A new volunteer from France, Agathe Hubau, has been able to continue our baseline study of the availability and safety of water in the region by surveying the management structure and infrastructure in the Tubah municipality, which comprises four villages with a total population of almost 90,000. The circumstances in these villages varied widely.
In Bambui (pop. 20,000), water is supplied by two types of catchments: one stream catchment, with natural treatment composed of a gravel filter, a sedimentation tank and a slow sand filter, and eight spring catchments, one being built. Although they suffer from shortages during dry season, this was the best system we have seen to date. The Bambui Water Authority is a well-organised association, with consciousness and transparency. They involve residents in decision-making and kept them informed about what was being done and why. As a result, people pay the water levy, which is not too heavy, providing adequate funds for maintenance and repair.
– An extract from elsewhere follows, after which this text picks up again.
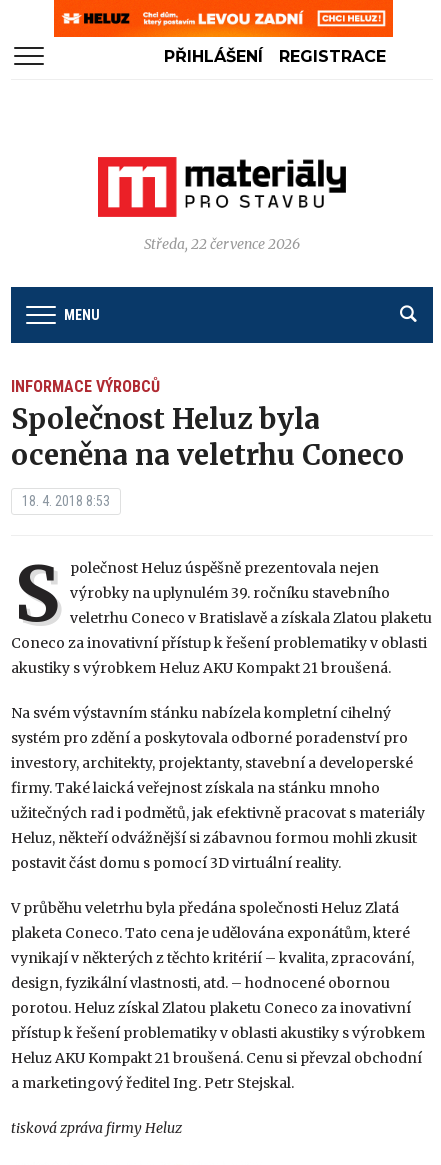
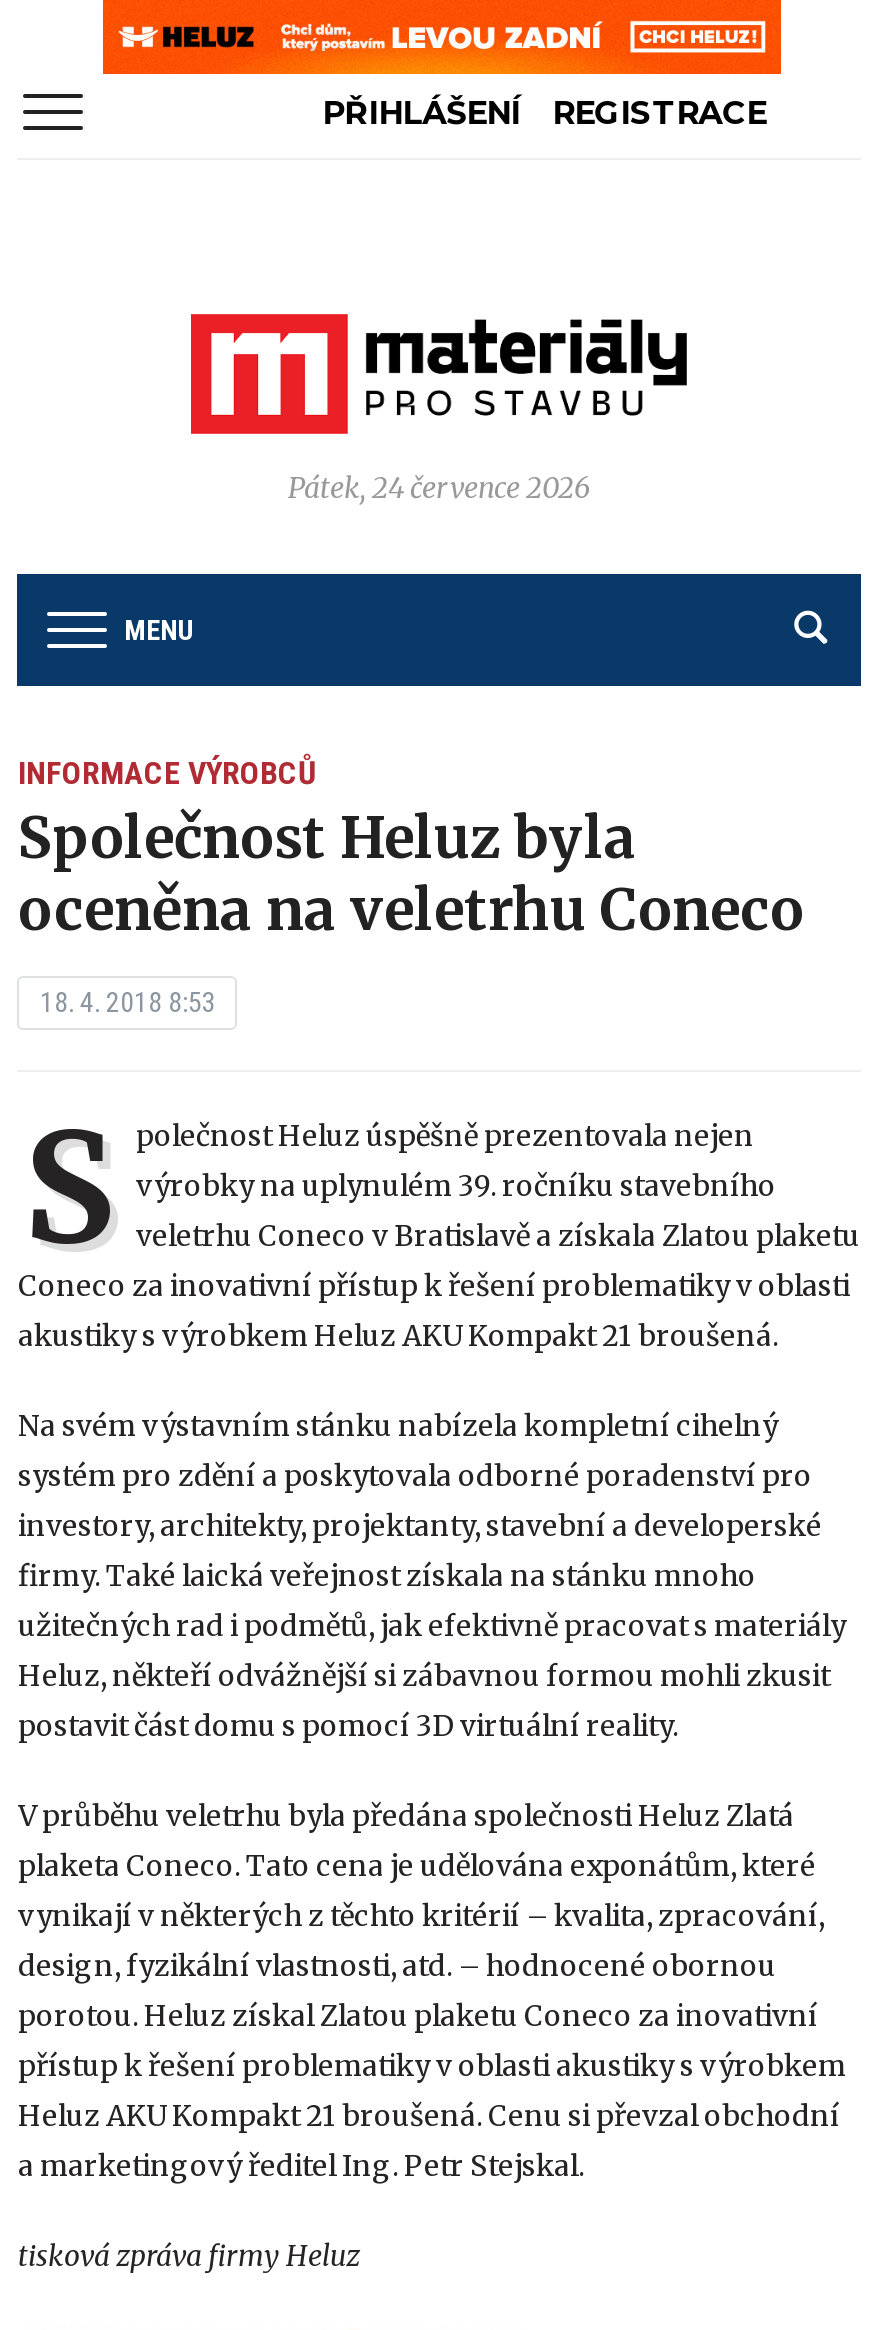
- Středa, 22 července 2026
+ Pátek, 24 července 2026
In contrast, Bambili (also with 20 000 inhabitants) is supplied in water by 7 different spring catchments that need a complete rehabilitation, as well as pipes. Lack of maintenance has caused a catchment to collapse due to raffia roots. There has not been a recent election for Bambili Water Authority, and residents are not satisfied with their water management. In consequence, they don’t pay the water levy, which results in degradation of service, which in turn leads to further dissatisfaction and increased unwillingness to pay — a vicious circle.